Could you reproduce all the entries under this sentence exactly, leaving the images aside?

------------

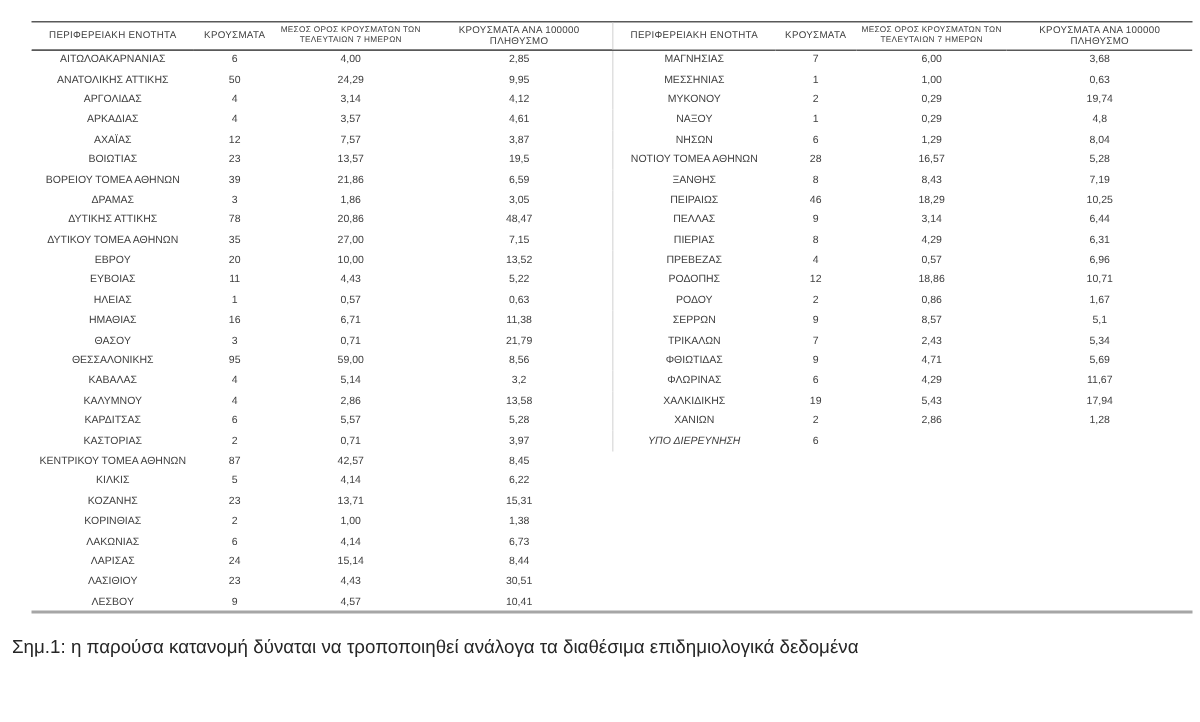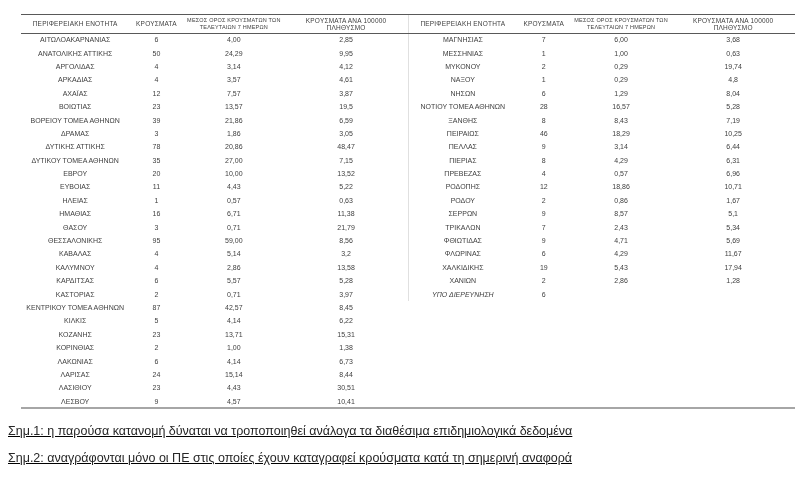--- a/index.html
+++ b/index.html
@@ -75,7 +75,6 @@
     left: 8px;
     top: 424px;
     width: 784px;
-    text-decoration: underline;
   }
   .notes p {
     margin: 0 0 13px 0;

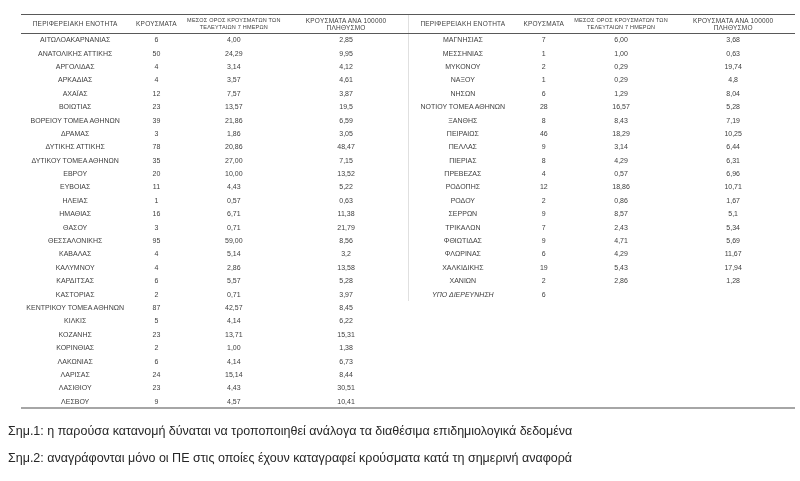--- a/index.html
+++ b/index.html
@@ -419,7 +419,6 @@
 
   <div class="notes">
     <p>Σημ.1: η παρούσα κατανομή δύναται να τροποποιηθεί ανάλογα τα διαθέσιμα επιδημιολογικά δεδομένα</p>
-    <p>Σημ.2: αναγράφονται μόνο οι ΠΕ στις οποίες έχουν καταγραφεί κρούσματα κατά τη σημερινή αναφορά</p>
   </div>
 
 </div>

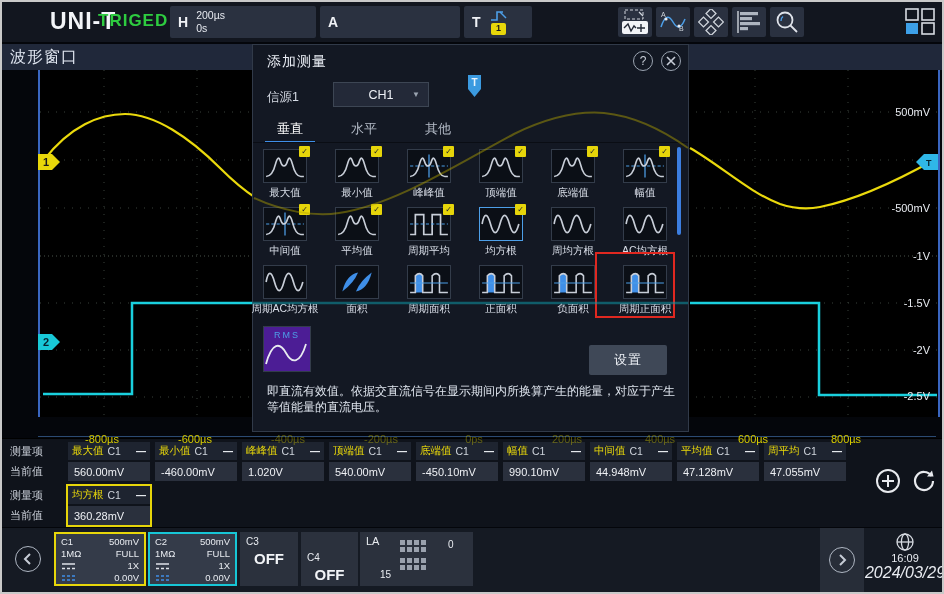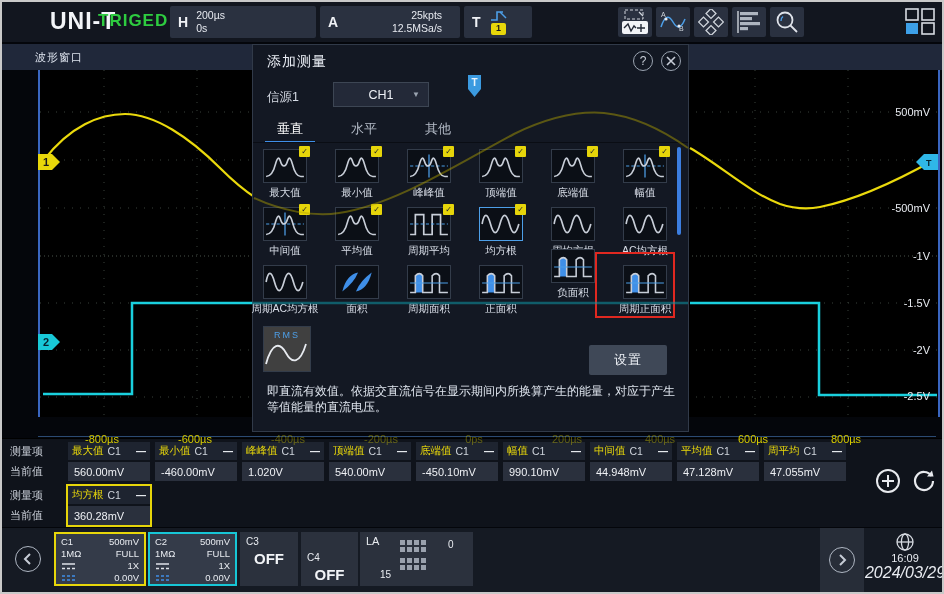--- a/index.html
+++ b/index.html
@@ -92,10 +92,6 @@
 
     <div class="abs tb-panel" style="left:318px;width:140px;">
       <span class="tb-letter">A</span>
-      <span class="tb-col right" style="width:96px;padding-right:8px;">
-        <span>25kpts</span>
-        <span>12.5MSa/s</span>
-      </span>
     </div>
 
     <div class="abs tb-panel" style="left:462px;width:68px;">

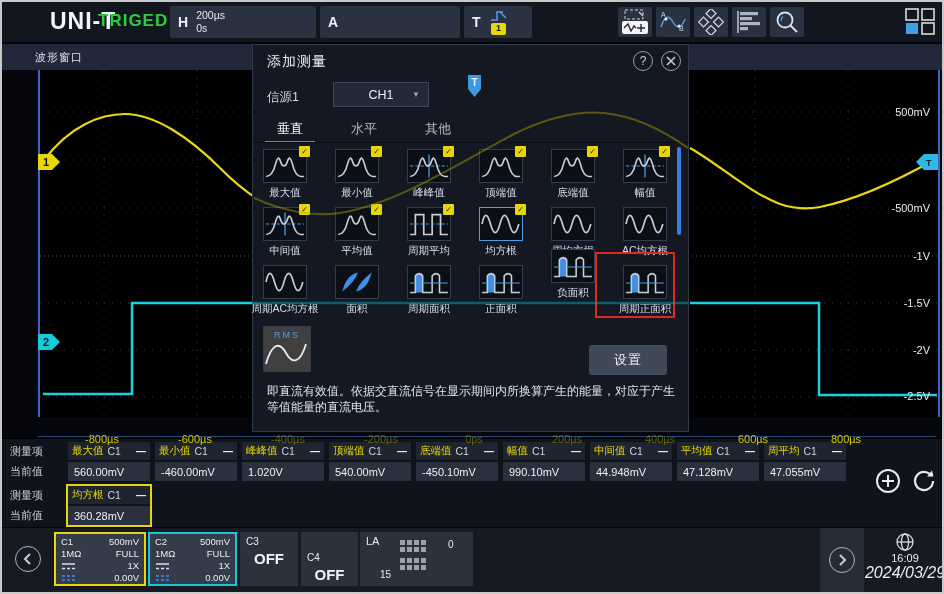--- a/index.html
+++ b/index.html
@@ -19,7 +19,7 @@
               display:flex;align-items:center;justify-content:center;margin-top:1px;}
   
   .wave-header{left:0;top:42px;width:944px;height:26px;background:#20283a;display:flex;align-items:center;}
-  .wave-title{margin-left:33px;font-size:11px;color:#dde3ee;letter-spacing:1px;}
+  .wave-title{margin-left:8px;font-size:16px;color:#dde3ee;letter-spacing:1px;}
   
   .plot{left:36px;top:68px;width:898px;height:347px;background:#000;border-left:2px solid #3a66c0;border-right:2px solid #3a66c0;box-sizing:content-box;}
   .vlabel{position:absolute;right:8px;transform:translateY(-50%);color:#e8ebf1;font-size:11px;}

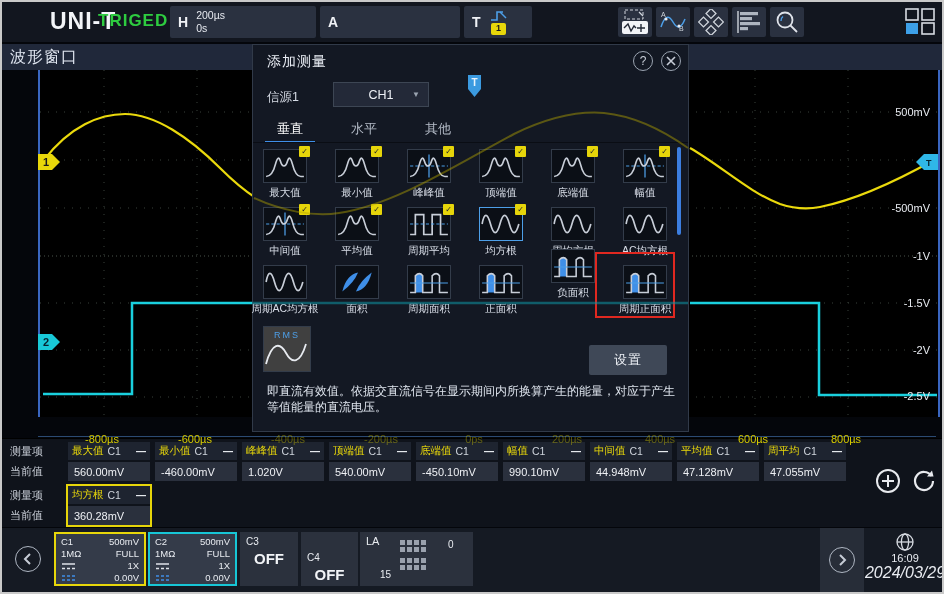--- a/index.html
+++ b/index.html
@@ -423,7 +423,7 @@
           </div>
           <div class="milabel">正面积</div>
         </div>
-        <div class="mi" style="left: 284px; top: 204px;">
+        <div class="mi" style="left: 284px; top: 220px;">
           <div class="mibox">
             <svg viewBox="0 0 40 30">
               <path d="M7 25 L7 9 Q11 5 14 9 L14 25 Z" fill="#3f8fe8"></path>

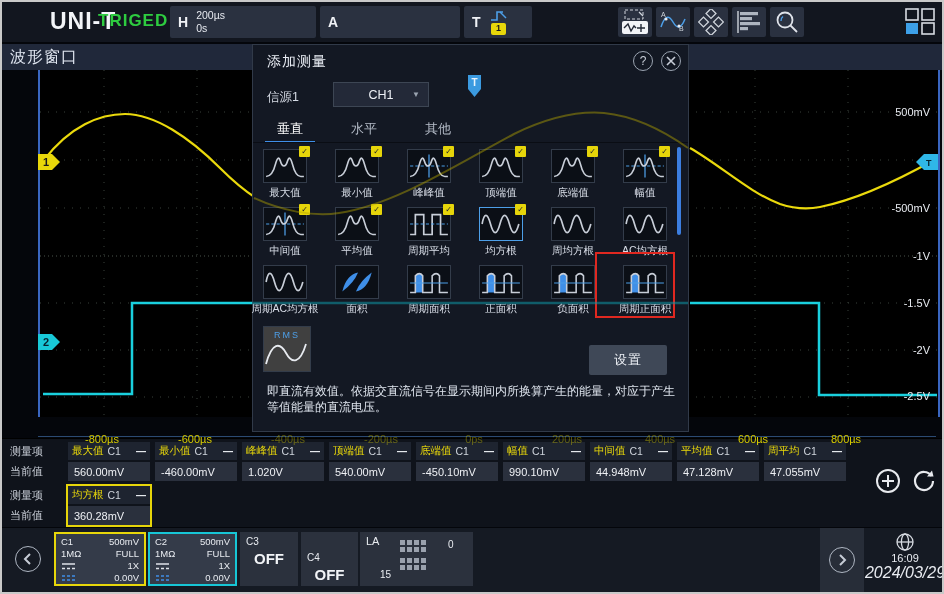--- a/index.html
+++ b/index.html
@@ -45,7 +45,7 @@
   .check{position:absolute;width:11px;height:11px;background:#e6d50a;color:#20242c;font-size:8px;font-weight:700;
          display:flex;align-items:center;justify-content:center;border-radius:1px;}
   .red-rect{left:342px;top:207px;width:76px;height:62px;border:2.5px solid #e02820;z-index:6;}
-  .rms-box{left:10px;top:281px;width:48px;height:46px;background:#404040;border:1px solid #333c4a;box-sizing:border-box;text-align:center;}
+  .rms-box{left:10px;top:281px;width:48px;height:46px;background:#4c1d95;border:1px solid #333c4a;box-sizing:border-box;text-align:center;}
   .rms-text{font-size:9px;color:#4d9fe8;letter-spacing:2px;margin-top:3px;}
   .settings-btn{left:336px;top:300px;width:78px;height:30px;background:#3f4857;color:#eef1f6;font-size:13px;
                 display:flex;align-items:center;justify-content:center;border-radius:2px;letter-spacing:1px;}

------------

● **Answer for the task**:
--- a/index.html
+++ b/index.html
@@ -75,7 +75,6 @@
     left: 8px;
     top: 424px;
     width: 784px;
-    text-decoration: underline;
   }
   .notes p {
     margin: 0 0 13px 0;

--- a/index.html
+++ b/index.html
@@ -419,7 +419,6 @@
 
   <div class="notes">
     <p>Σημ.1: η παρούσα κατανομή δύναται να τροποποιηθεί ανάλογα τα διαθέσιμα επιδημιολογικά δεδομένα</p>
-    <p>Σημ.2: αναγράφονται μόνο οι ΠΕ στις οποίες έχουν καταγραφεί κρούσματα κατά τη σημερινή αναφορά</p>
   </div>
 
 </div>

--- a/index.html
+++ b/index.html
@@ -92,10 +92,6 @@
 
     <div class="abs tb-panel" style="left:318px;width:140px;">
       <span class="tb-letter">A</span>
-      <span class="tb-col right" style="width:96px;padding-right:8px;">
-        <span>25kpts</span>
-        <span>12.5MSa/s</span>
-      </span>
     </div>
 
     <div class="abs tb-panel" style="left:462px;width:68px;">

--- a/index.html
+++ b/index.html
@@ -19,7 +19,7 @@
               display:flex;align-items:center;justify-content:center;margin-top:1px;}
   
   .wave-header{left:0;top:42px;width:944px;height:26px;background:#20283a;display:flex;align-items:center;}
-  .wave-title{margin-left:33px;font-size:11px;color:#dde3ee;letter-spacing:1px;}
+  .wave-title{margin-left:8px;font-size:16px;color:#dde3ee;letter-spacing:1px;}
   
   .plot{left:36px;top:68px;width:898px;height:347px;background:#000;border-left:2px solid #3a66c0;border-right:2px solid #3a66c0;box-sizing:content-box;}
   .vlabel{position:absolute;right:8px;transform:translateY(-50%);color:#e8ebf1;font-size:11px;}

--- a/index.html
+++ b/index.html
@@ -423,7 +423,7 @@
           </div>
           <div class="milabel">正面积</div>
         </div>
-        <div class="mi" style="left: 284px; top: 204px;">
+        <div class="mi" style="left: 284px; top: 220px;">
           <div class="mibox">
             <svg viewBox="0 0 40 30">
               <path d="M7 25 L7 9 Q11 5 14 9 L14 25 Z" fill="#3f8fe8"></path>

--- a/index.html
+++ b/index.html
@@ -45,7 +45,7 @@
   .check{position:absolute;width:11px;height:11px;background:#e6d50a;color:#20242c;font-size:8px;font-weight:700;
          display:flex;align-items:center;justify-content:center;border-radius:1px;}
   .red-rect{left:342px;top:207px;width:76px;height:62px;border:2.5px solid #e02820;z-index:6;}
-  .rms-box{left:10px;top:281px;width:48px;height:46px;background:#404040;border:1px solid #333c4a;box-sizing:border-box;text-align:center;}
+  .rms-box{left:10px;top:281px;width:48px;height:46px;background:#4c1d95;border:1px solid #333c4a;box-sizing:border-box;text-align:center;}
   .rms-text{font-size:9px;color:#4d9fe8;letter-spacing:2px;margin-top:3px;}
   .settings-btn{left:336px;top:300px;width:78px;height:30px;background:#3f4857;color:#eef1f6;font-size:13px;
                 display:flex;align-items:center;justify-content:center;border-radius:2px;letter-spacing:1px;}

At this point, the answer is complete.